§ **TASK STATEMENT**: Wherever a line in the data below holds "MongoDB", copy that line.

Segment Start: INPUT RECORDS

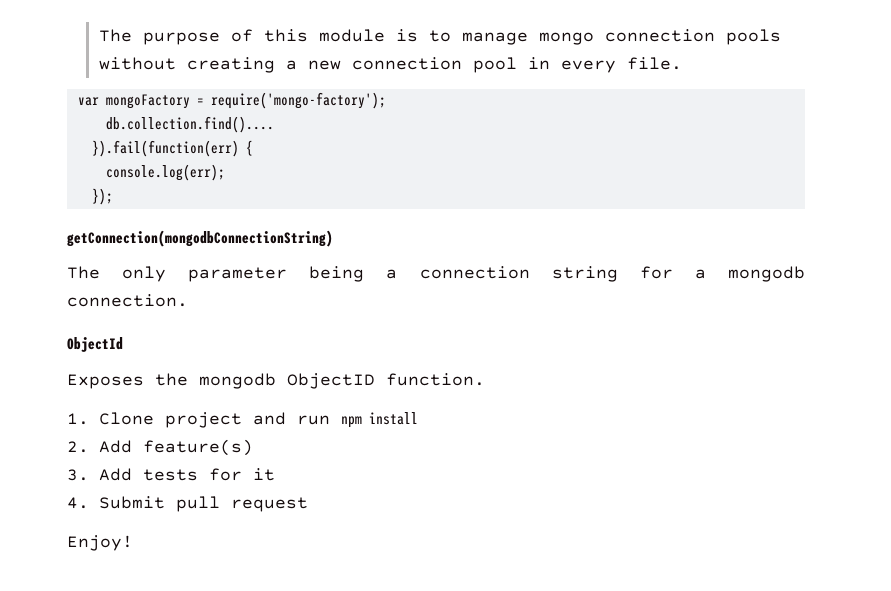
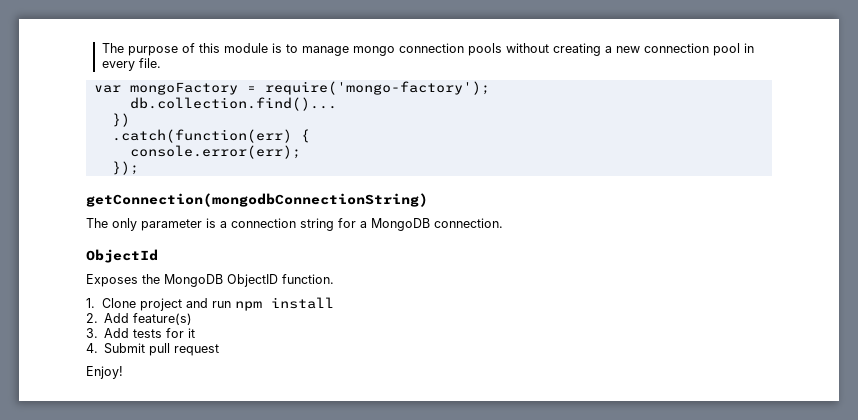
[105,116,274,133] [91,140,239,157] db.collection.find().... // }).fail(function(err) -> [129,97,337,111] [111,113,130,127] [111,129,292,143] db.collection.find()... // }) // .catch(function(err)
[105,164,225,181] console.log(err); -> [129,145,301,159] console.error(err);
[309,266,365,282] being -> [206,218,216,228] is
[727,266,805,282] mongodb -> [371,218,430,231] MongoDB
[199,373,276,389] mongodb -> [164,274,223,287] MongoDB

Segment End: INPUT RECORDS

§ **RESPONSE**:
[727,266,805,282] mongodb -> [371,218,430,231] MongoDB
[199,373,276,389] mongodb -> [164,274,223,287] MongoDB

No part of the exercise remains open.